Canarie e turismo britannico: le previsioni per questa estate

Secondo Turespaña, questa estate le prenotazioni degli inglesi hanno subìto un calo pari all’1% che si riflette sulla Spagna in percentuale del 36,7%.

La relazione prospettica trimestrale preparata da Turespaña e relativa alla stagione estiva (da aprile a ottobre), non solo evidenzia il calo dei britannici su Canarie e penisola, ma anche sulle Baleari (-5%).

Nonostante l’aumento dell’11,3% dei posti aerei a disposizione per il mercato del Regno Unito durante l’inverno, la capacità aerea per questa estate mostra un lievissimo aumento (0,8%), con quasi 150.000 nuovi posti, tale che alla fine del 2019, presumibilmente, la riduzione della capacità aerea diventerà pari a 1,1 milioni di posti.

In quanto a numero di turisti, in Spagna i britannici aumentano dello 0,2% e i pernottamenti in hotel (solo nel periodo marzo – giugno) dello 0,9%, così come aumenta la spesa del 4,3% su territorio nazionale.

Il calo è spiegato dal recupero veloce di paesi come Turchia (+31%) ed Egitto (+28%), nonché dalla riapertura della Turchia, sebbene le quote di mercato di questi siano ancora molto inferiori rispetto a quelle spagnole.

Turespaña, oltre a mettere in evidenza il calo di presenze britanniche, si concentra su quello generale dei paesi europei, come Portogallo (-7%), Italia (-5%) e Francia (-2%), così come sulla perdita del 2% delle prenotazioni delle crociere rispetto alla scorsa estate.


E considerando che le prenotazioni vengono fatte con largo anticipo, soprattutto dai britannici, la situazione non è rosea, visto che secondo Turespaña l’impatto del fenomeno Brexit non si sia ancora manifestato pieno nell’economia reale.

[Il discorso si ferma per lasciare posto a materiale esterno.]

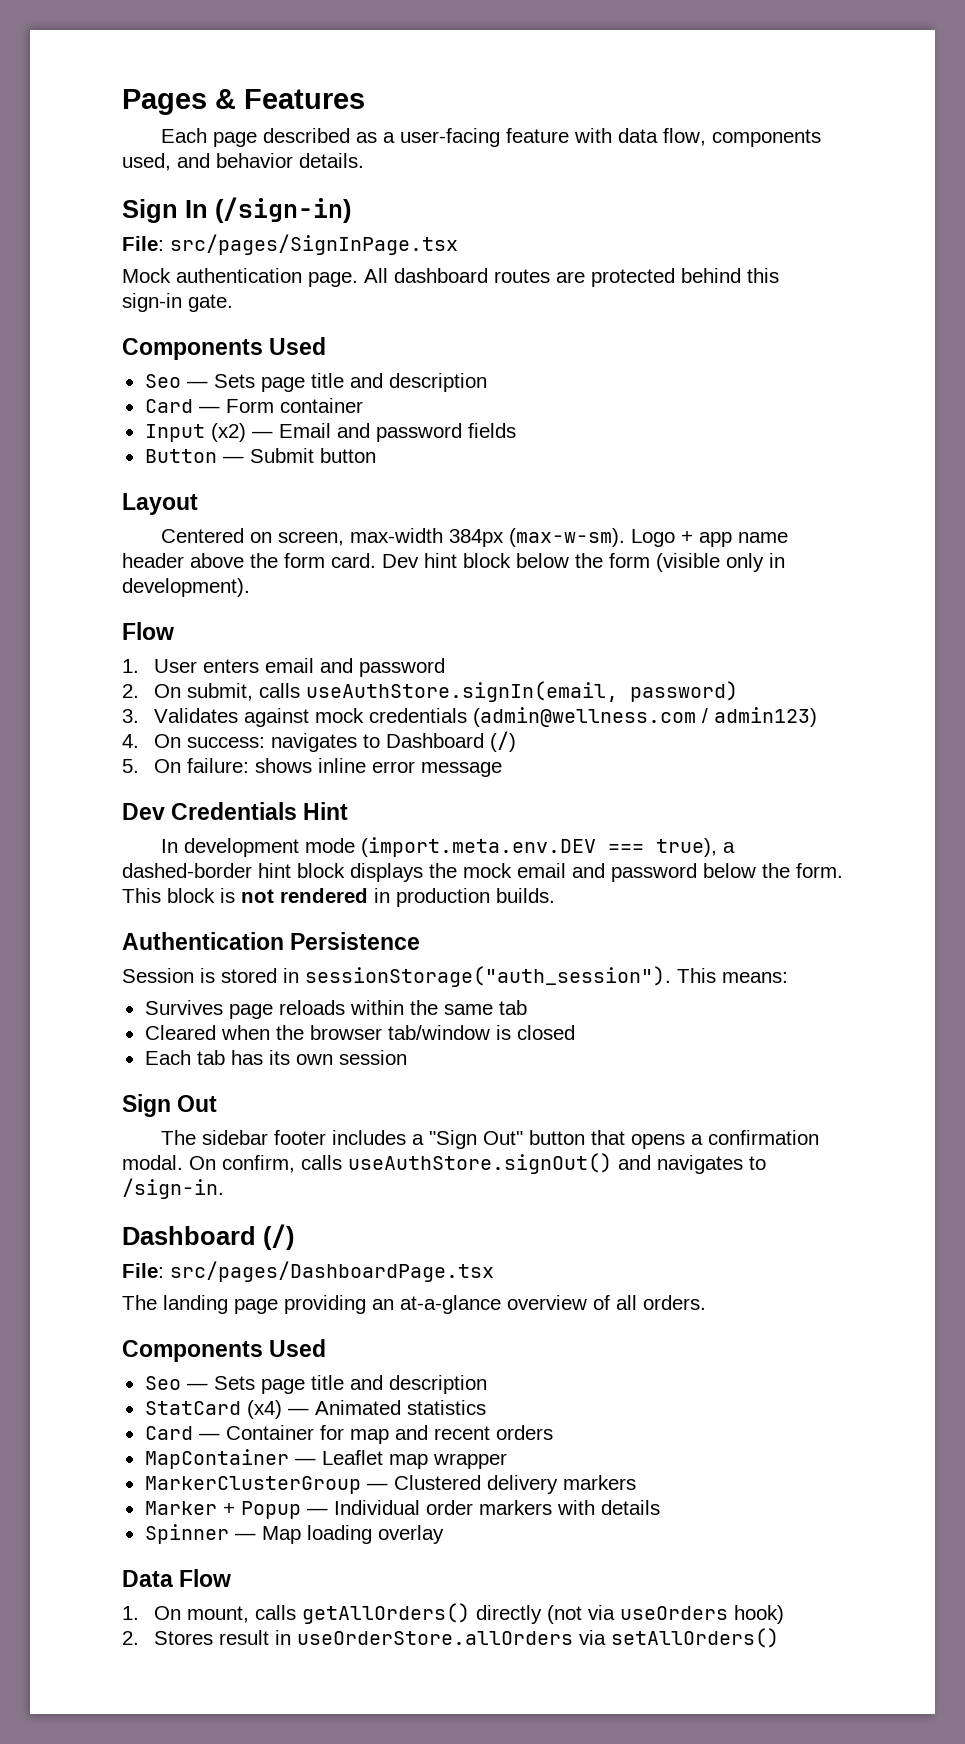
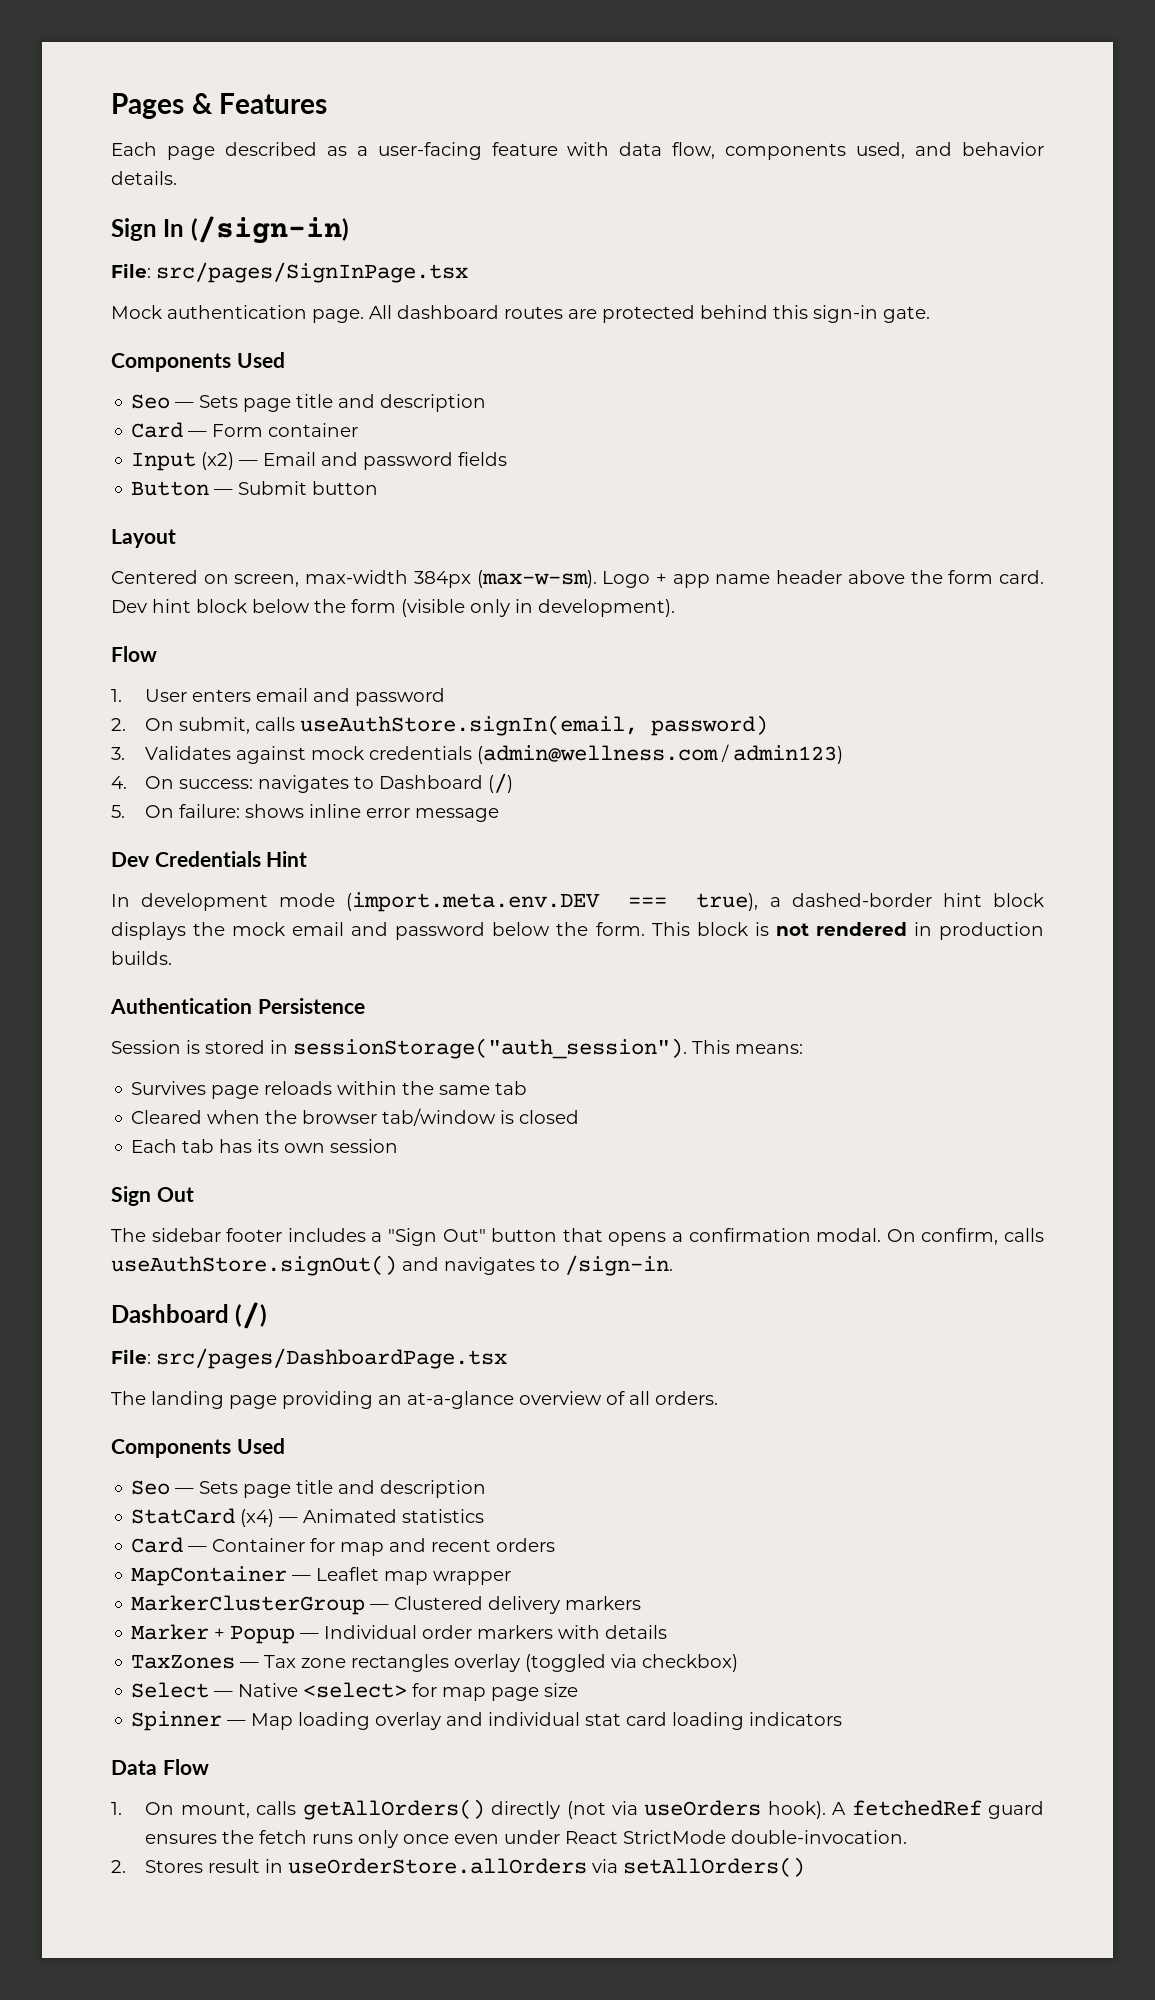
+ TaxZones — Tax zone rectangles overlay (toggled via checkbox)
+ Select — Native <select> for map page size
- Spinner — Map loading overlay
+ Spinner — Map loading overlay and individual stat card loading indicators
- 1. On mount, calls getAllOrders() directly (not via useOrders hook)
+ 1. On mount, calls getAllOrders() directly (not via useOrders hook). A fetchedRef guard ensures the fetch runs only once even under React StrictMode double-invocation.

Già il 2018, come emerge dai dati pubblicati dall’Ufficio Nazionale di Statistica della Gran Bretagna, ha visto un calo dei viaggi all’estero da parte dei britannici pari all’1,2% rispetto alla percentuale relativa al 2017.

L’evoluzione della spesa britannica è ovviamente molto condizionata dalla sterlina e dal suo rapporto con l’euro, che ha raggiunto i minimi storici nel corso dell’ultimo anno; la svalutazione della moneta della Regina colpisce in realtà tutte le destinazioni allo stesso modo, anche se attualmente le mete del Mediterraneo risulterebbero più convenienti.

A crescere a dispetto della recessione è il mercato tedesco, che per questa estate (tra marzo e giugno) è aumentato di un +6,7%, della spesa stimata (+5,8%), a fronte in ogni caso di un calo dei pernottamenti (-8,1%).

Turespaña in particolare osserva che i pernottamenti del turista tedesco sono l’unico parametro che diminuisce ogni mese, registrando il record ad aprile, quando sono diminuiti del 13,1%.

Ma le previsioni, in questo caso, sono ottimistiche: pare che il 24% dei turisti tedeschi intenda viaggiare e spendere di più nel 2019, e la Spagna continua a detenere lo scettro in quanto a destinazione preferita, seguita dall’Italia, dalla Turchia e dall’Austria.

Nella prima parte della estate 2019 la Spagna riceverà inoltre circa 30,5 milioni di turisti internazionali, per un incremento pari al 5,7% e con un aumento della spesa pari a 5,6%, ovvero superiore ai 31milioni di euro.